> _What you are asked to do_:
The expected response is an exact repetition of every record, with images excluded.

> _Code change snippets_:
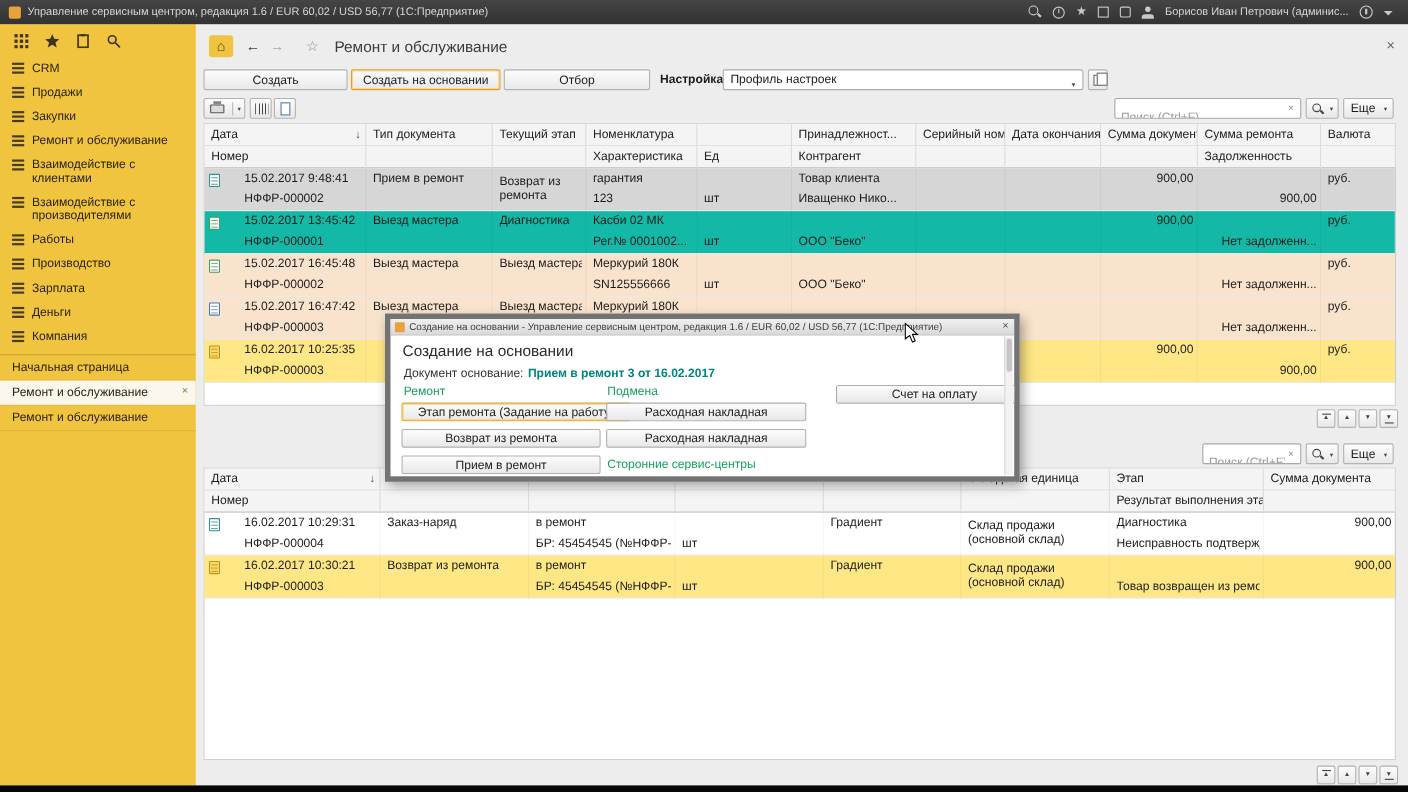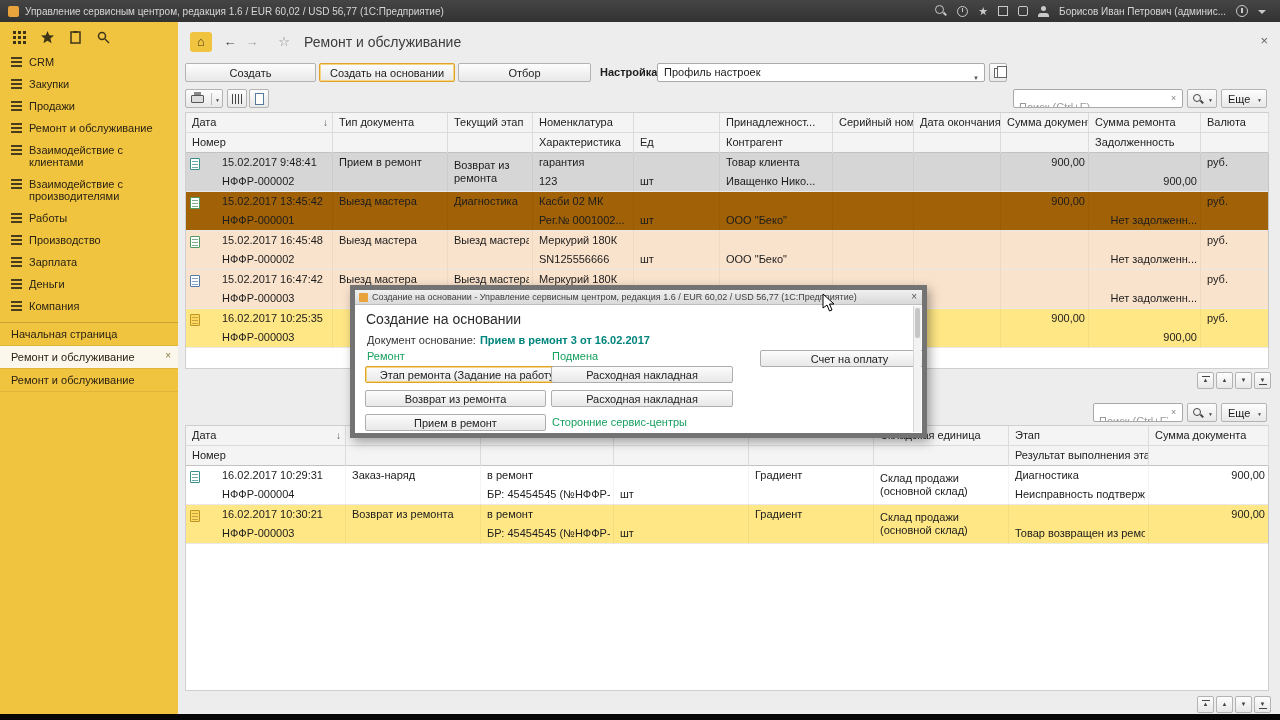--- a/index.html
+++ b/index.html
@@ -196,11 +196,11 @@
         </div>
       <div class="menu-item">
           <span class="mi"></span>
+          <span>Продажи</span>
+        </div>
+      <div class="menu-item">
+          <span class="mi"></span>
           <span>Закупки</span>
-        </div>
-      <div class="menu-item">
-          <span class="mi"></span>
-          <span>Продажи</span>
         </div>
       <div class="menu-item">
           <span class="mi"></span>

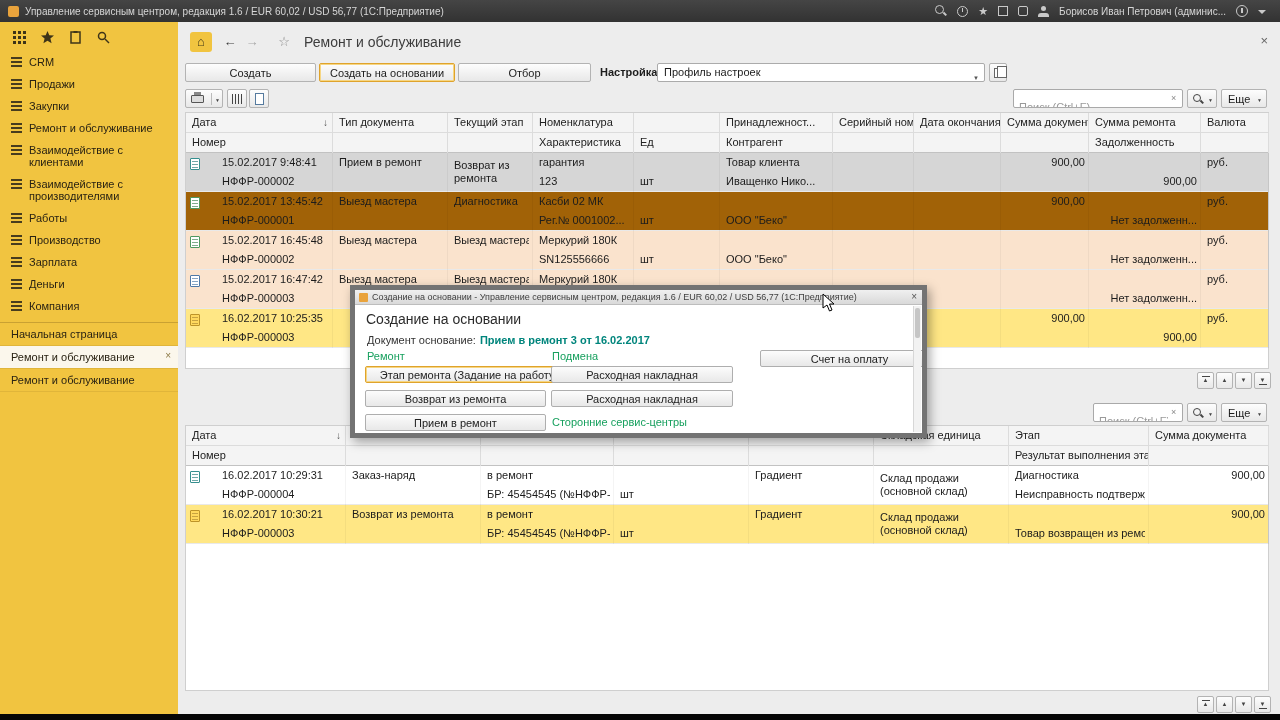--- a/index.html
+++ b/index.html
@@ -95,7 +95,7 @@
 .wrap{height:38px;line-height:13px;padding-top:6px;white-space:normal;overflow:hidden}
 .num{text-align:right}
 .r-sel{background:#d6d6d6}
-.r-w1{background:#a16207}
+.r-w1{background:#14b8a6}
 .r-w2{background:#fae3cd}
 .r-y{background:#ffe785}
 .doc{position:absolute;left:4px;top:5px;width:10px;height:12px;background:#fff;border:1px solid #4e9960;border-radius:1px}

> _Response below_:
--- a/index.html
+++ b/index.html
@@ -196,11 +196,11 @@
         </div>
       <div class="menu-item">
           <span class="mi"></span>
+          <span>Продажи</span>
+        </div>
+      <div class="menu-item">
+          <span class="mi"></span>
           <span>Закупки</span>
-        </div>
-      <div class="menu-item">
-          <span class="mi"></span>
-          <span>Продажи</span>
         </div>
       <div class="menu-item">
           <span class="mi"></span>

--- a/index.html
+++ b/index.html
@@ -95,7 +95,7 @@
 .wrap{height:38px;line-height:13px;padding-top:6px;white-space:normal;overflow:hidden}
 .num{text-align:right}
 .r-sel{background:#d6d6d6}
-.r-w1{background:#a16207}
+.r-w1{background:#14b8a6}
 .r-w2{background:#fae3cd}
 .r-y{background:#ffe785}
 .doc{position:absolute;left:4px;top:5px;width:10px;height:12px;background:#fff;border:1px solid #4e9960;border-radius:1px}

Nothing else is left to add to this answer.